[DATA SUPPLIED — start]

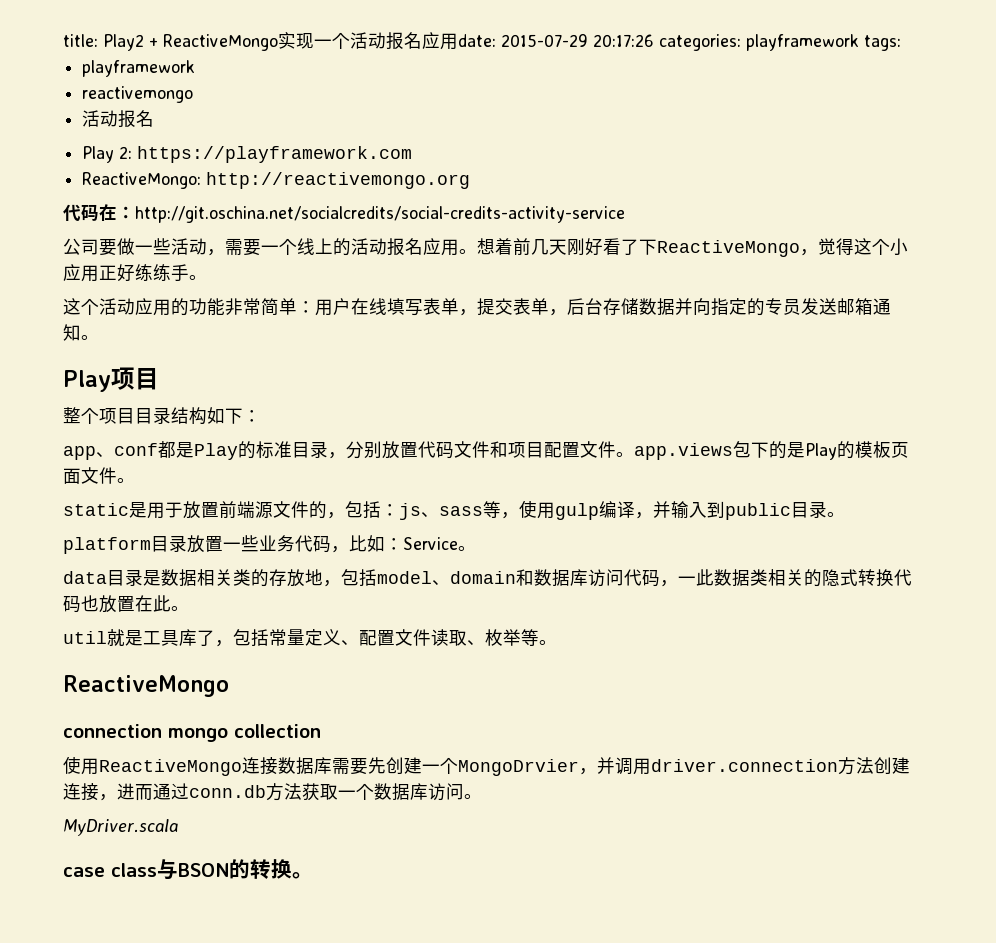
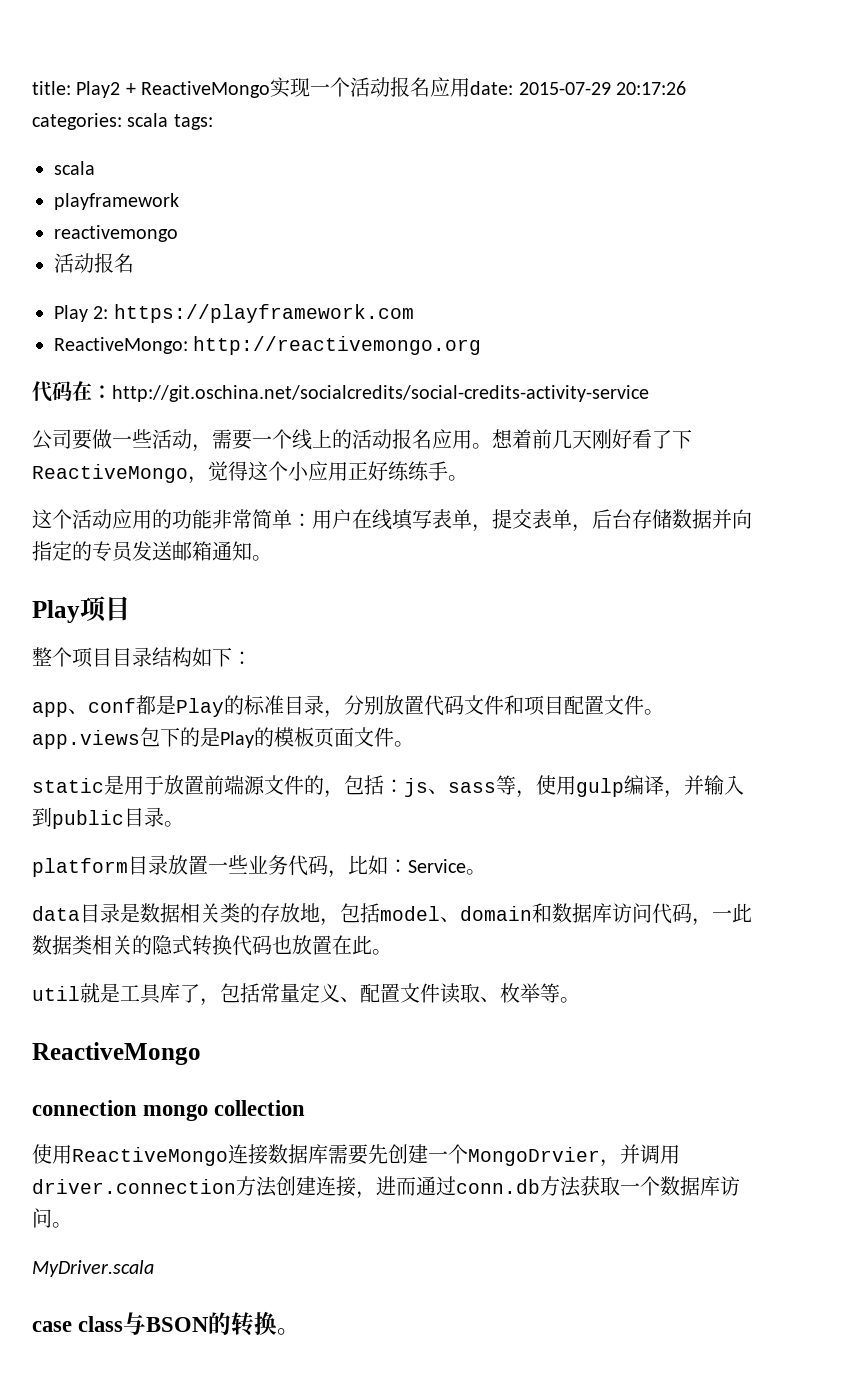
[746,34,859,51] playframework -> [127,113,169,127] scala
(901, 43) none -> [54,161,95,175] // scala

[DATA SUPPLIED — finish]
[DATA SUPPLIED — start]

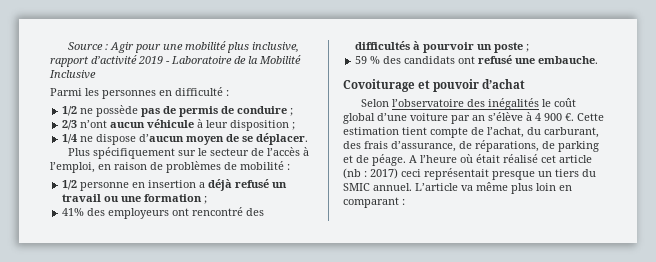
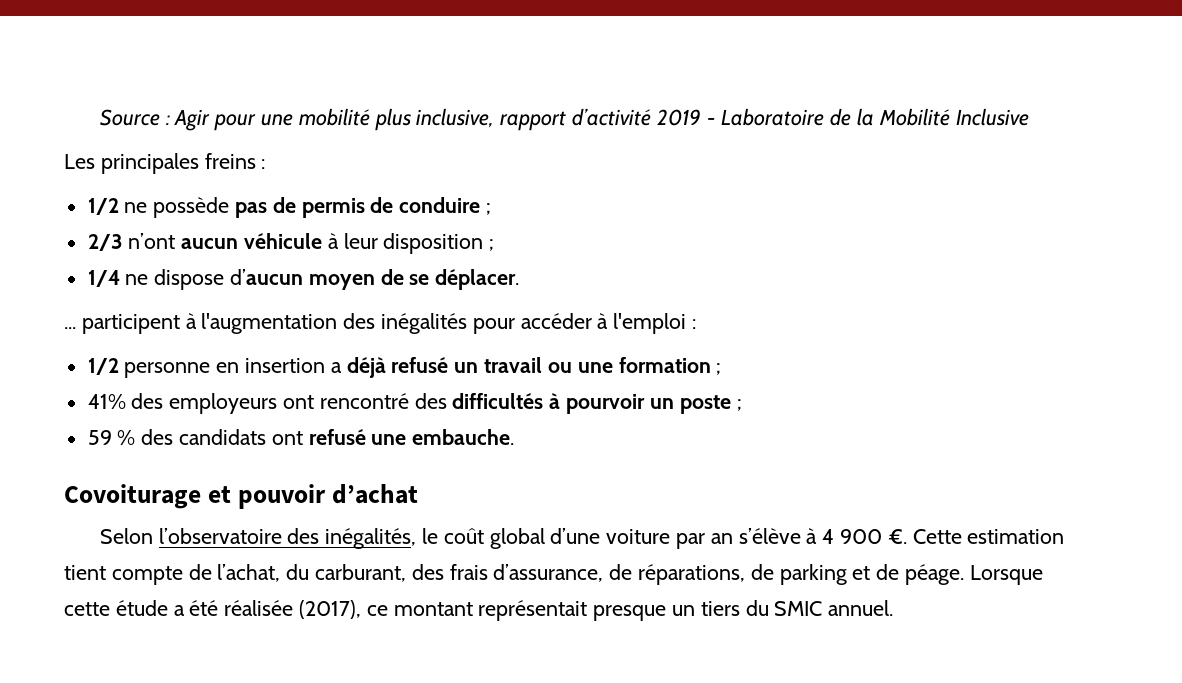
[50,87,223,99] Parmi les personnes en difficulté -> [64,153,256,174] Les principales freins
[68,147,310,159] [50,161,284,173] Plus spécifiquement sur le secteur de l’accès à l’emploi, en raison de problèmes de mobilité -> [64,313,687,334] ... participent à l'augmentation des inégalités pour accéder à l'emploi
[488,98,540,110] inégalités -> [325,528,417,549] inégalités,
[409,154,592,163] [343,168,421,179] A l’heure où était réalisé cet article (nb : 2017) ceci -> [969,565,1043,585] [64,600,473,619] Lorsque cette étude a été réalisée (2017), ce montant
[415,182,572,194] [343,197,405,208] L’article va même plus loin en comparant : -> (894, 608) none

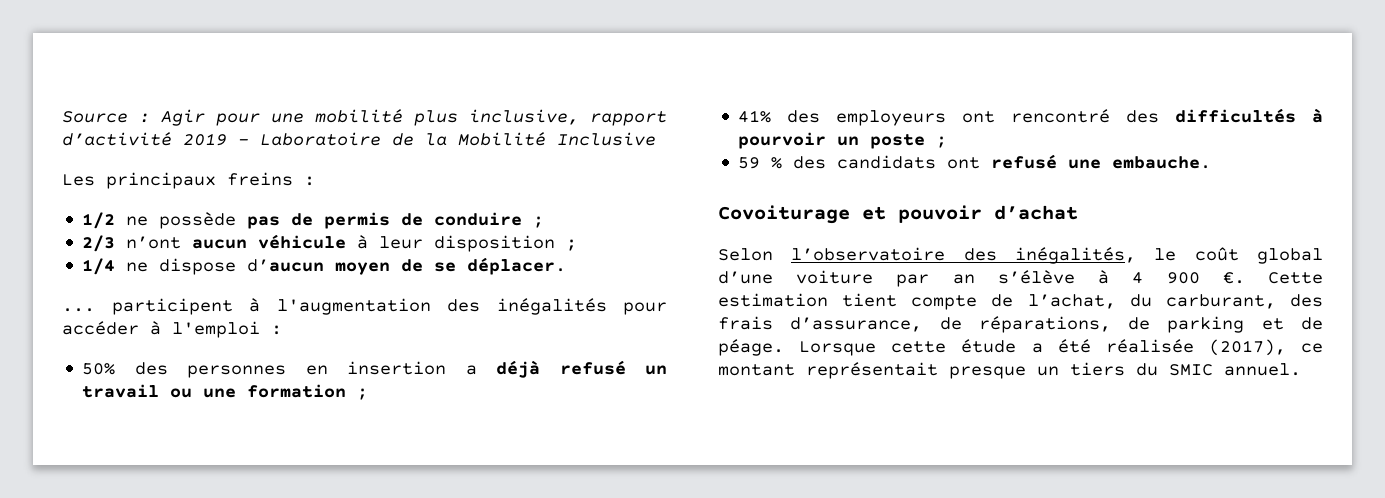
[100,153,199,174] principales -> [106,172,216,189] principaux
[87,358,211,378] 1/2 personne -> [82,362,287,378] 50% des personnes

[DATA SUPPLIED — finish]

TRY IT >>
Working from the data above, extract solely the lines from the one containing "[68,147,310,159] [50,161,284,173] Plus" through the one containing "[488,98,540,110] inégalités ->", exactly as they appear, both included.

FINISHED TASK >>
[68,147,310,159] [50,161,284,173] Plus spécifiquement sur le secteur de l’accès à l’emploi, en raison de problèmes de mobilité -> [64,313,687,334] ... participent à l'augmentation des inégalités pour accéder à l'emploi
[488,98,540,110] inégalités -> [325,528,417,549] inégalités,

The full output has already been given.